An anterior pelvic tilt also known as “Instagram booty” (to our Generation Z crowd here), or lumbar hyperlordosis looks like it sounds. It’s where your pelvis dips forward and creates an exaggerated curve in the low back. It actually affects 85 percent of men and 75 percent of women in the United States!
Today, we go over how you can tell if you have an anterior pelvic tilt as well as how to fix it for good!
What Is an Anterior Pelvic Tilt?
Anterior tilt is defined as forward tipping of the pelvis. When measuring the pelvic tilt on the left side of a man, the normal range is 8 to 10 degrees of forward tilt. On a woman, the normal range is 10 to 12 degrees of forward tilt. Anything more is called an anterior tilt, and anything less is called a posterior tilt.
Why Is an Anterior Pelvic Tilt Bad?
It is normal and advised to take your pelvic through full anterior and posterior tilting to maintain full mobility, yet problems occur when your pelvic is stuck or frozen in anterior tilt for years or decades.
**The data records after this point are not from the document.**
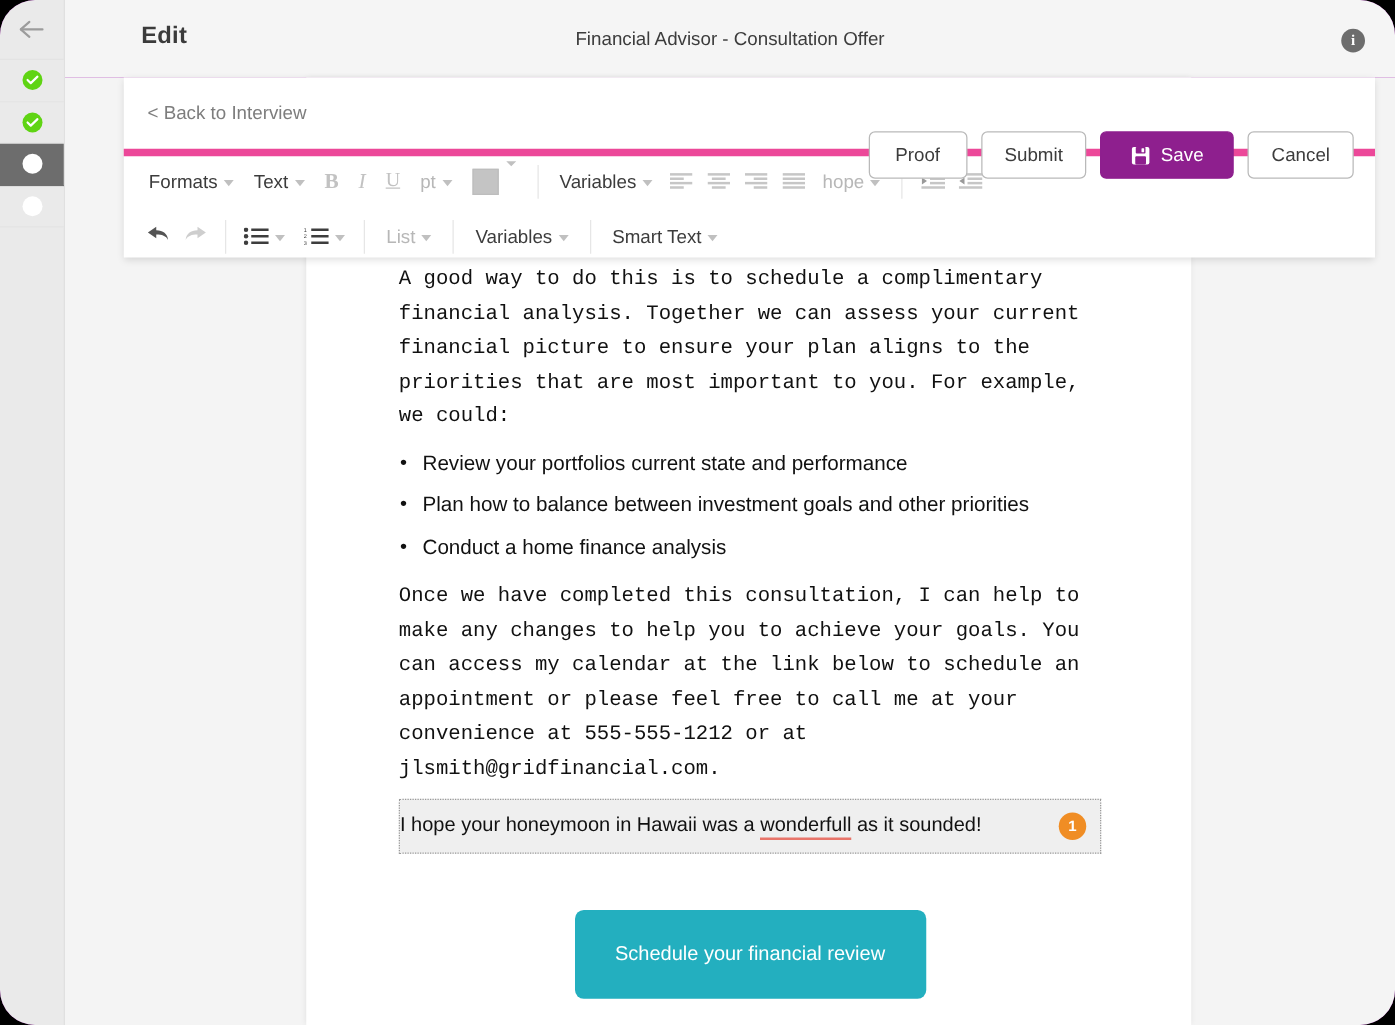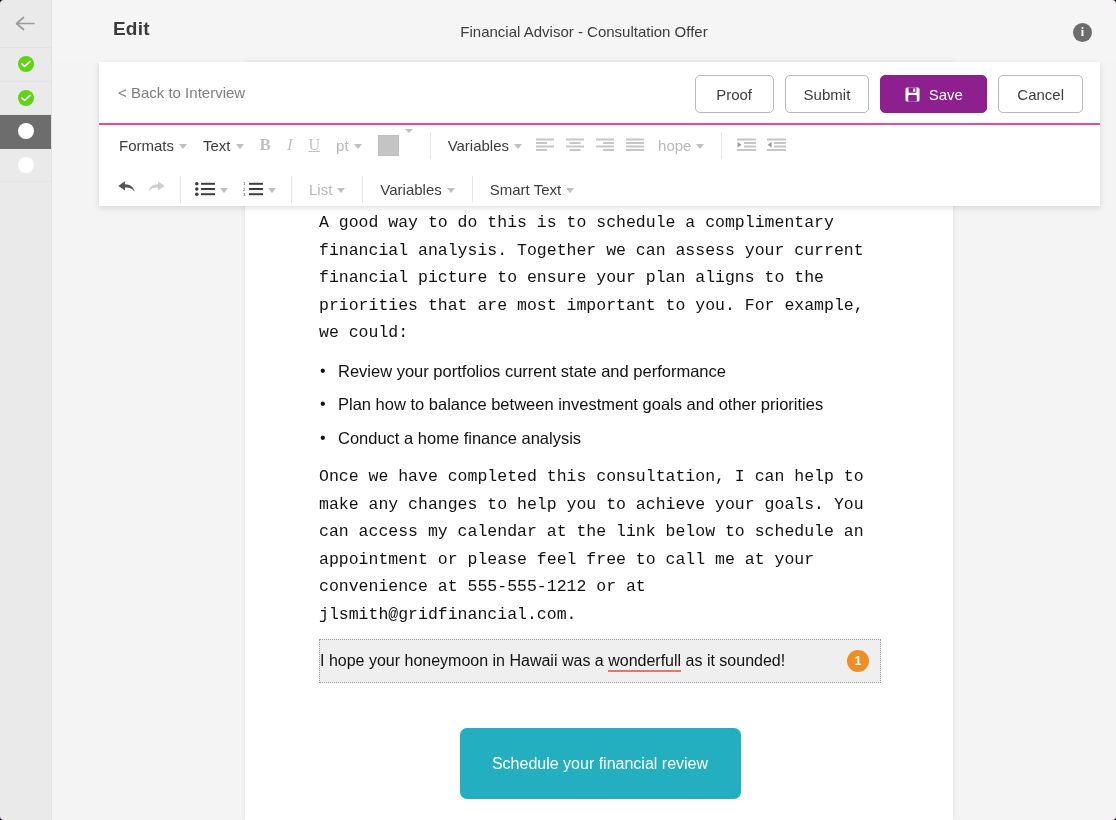--- a/index.html
+++ b/index.html
@@ -18,7 +18,7 @@
     left: 0; top: 0;
     width: 1116px; height: 820px;
     background: #a21caf;
-    border-radius: 4px;
+    border-radius: 28px;
     overflow: hidden;
   }
 

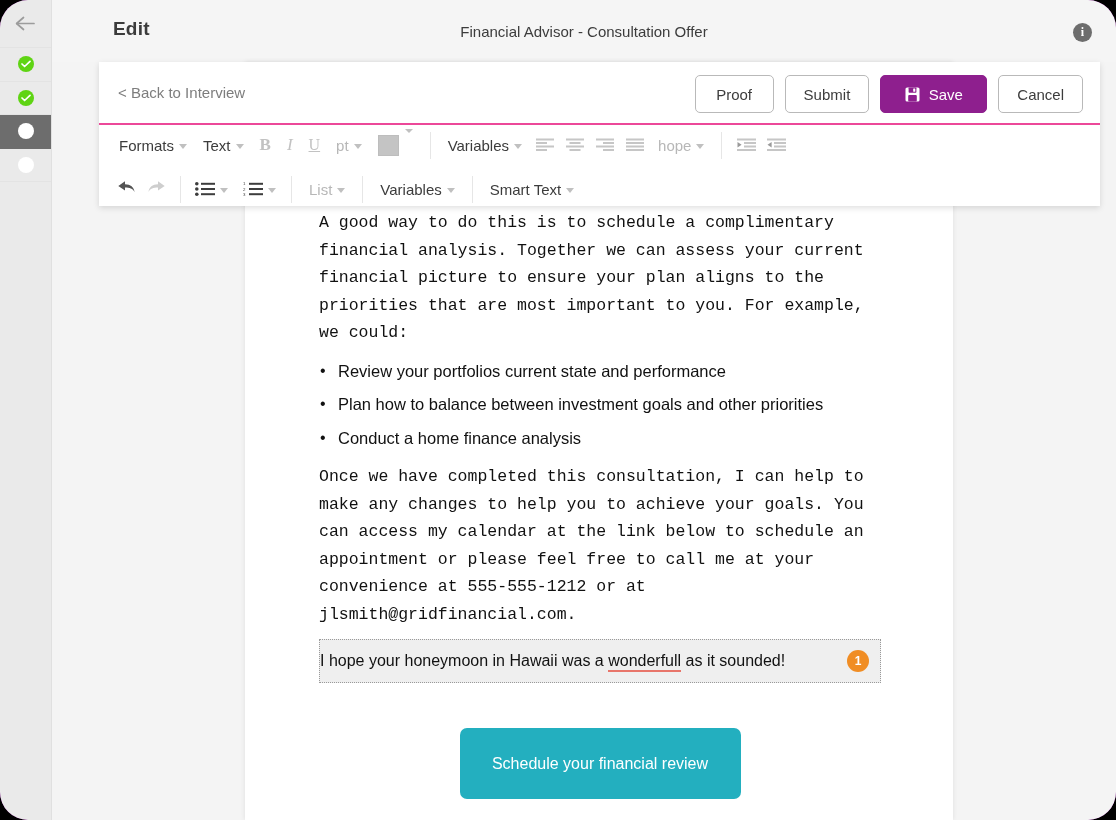--- a/index.html
+++ b/index.html
@@ -98,7 +98,7 @@
   #toolbar-row-top {
     position: relative;
     height: 63px;
-    border-bottom: 2px solid #ec4899;
+    border-bottom: 6px solid #ec4899;
     display: flex; align-items: center;
   }
   #back-link {

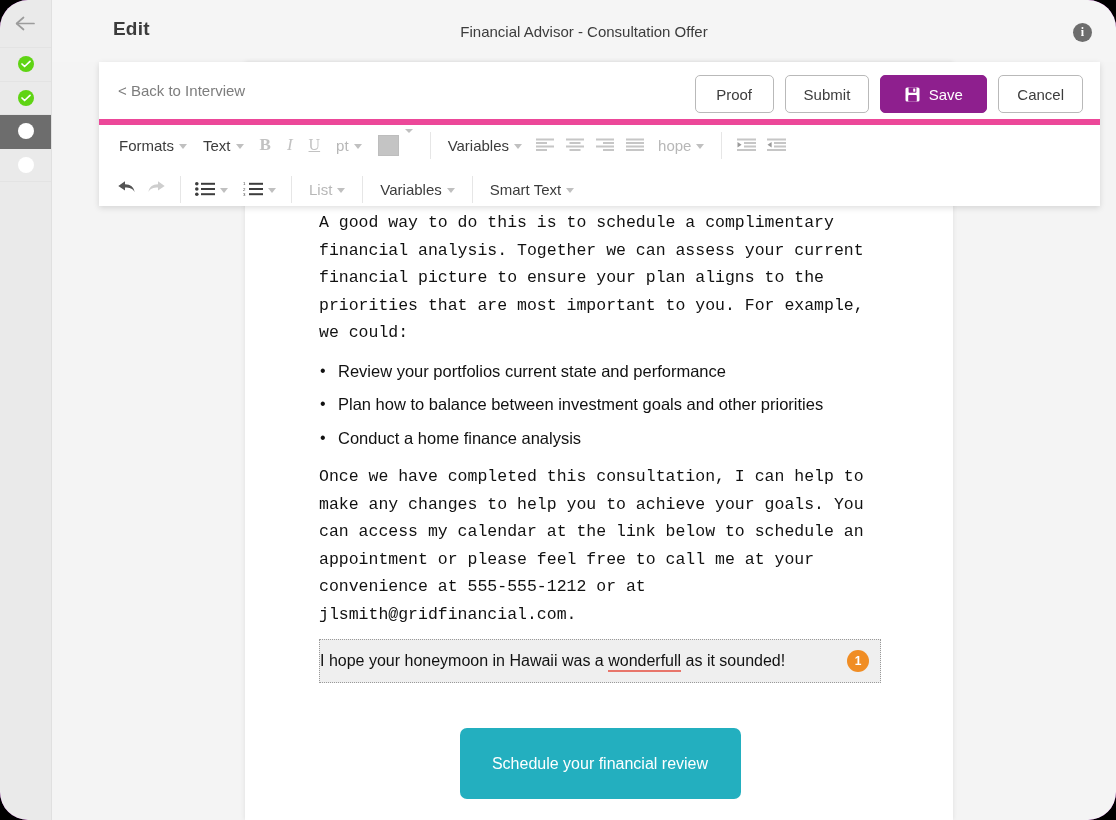--- a/index.html
+++ b/index.html
@@ -117,6 +117,7 @@
     font-size: 15px; font-family: "Liberation Sans", sans-serif;
     display: flex; align-items: center; justify-content: center;
     cursor: pointer;
+    margin-top: 30px;
   }
   .hbtn.primary {
     background: #8e1f8e; border-color: #8e1f8e; color: #fff;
This causes excessive compression upon the joints of the lumbar spine, L1-L5, and the SI joint. This also causes increased joint compression on the front of the hip joint.
Also, this position shortens the muscles of the low back making them feel tight, and is associated with a weak transverse abdominis, weak glutes, and weak rectus abdominis (abs) as well. Left unfixed for years this can result in joint related pain such as:
- Lumbar facet joint pain
- Hip impingement
- Cam impingement/Pincer
- Hip arthritis (most common)
What Is the Leading Cause of an Anterior Pelvic Tilt?
The leading cause of an anterior pelvic tilt is muscle imbalances or misalignment in the lower back, hips, and glutes. Yet overall, Dr. Mike believes that the actual root cause of Anterior tilt is lack of awareness and connection to your pelvic tilt angle throughout daily life.
An anterior tilted position is linked with excessive lumbar spine curvature, and the excessive curve of the lumbar spine is counterbalanced with an excessive kyphotic curve of the thoracic spine
How to Fix an Anterior Pelvic Tilt
Now, you’re probably thinking “okay how do you fix this?” Dr. Mike has found that it’s most effective for people to fix and gain awareness of different body regions, one area at a time, to fix a specific issue. Once you do this, then you can move on to the adjacent (or next) area, fix that area and gain awareness, and then interconnect those two before moving to areas 3, 4 and 5, etc.
The first skill to learn to fix an anterior pelvic tilt is in the MoveU membership’s Back and Core Program, it’s called the MoveU Core Brace. For this, you’ll need to awaken and strengthen your deep core breath muscles that will reduce the curve of your spine as they get stronger - these are the transverse abdominis, the diaphragm, and the pelvic floor. After these are activated you’ll then strengthen your abdominals to further reduce the curve in your spine that’s causing your anterior pelvic tilt.
Next, you want to work on your second exercise, this one is for the upper back. Note you cannot reduce the excessive flexion (kyphosis) of the upper spine until you first learn to scoop your scapulas (see the MoveU Shoulder Program), essentially upwardly rotate your scapulas, and move them down and away from your spine so you can get more extension of your upper thoracic spine. Now, combine the core brace with the scapula scoop to reduce the entire S-shape of your spine and fix your pelvic tilt!
The third exercise you want to learn is the hip hinge. A little note about the glutes, they are the strongest posterior tilting muscle in the body. You’ll need to train your ability to activate and use your glutes when you bend and lift. Now, combine the hip hinge, core brace, and scapula scoop together.
Fourth and fifth are two skills called ground force (knee, ankle, and foot) and head pivot (head and neck) that are the only two remaining skills to attach, and will not be covered here in this article.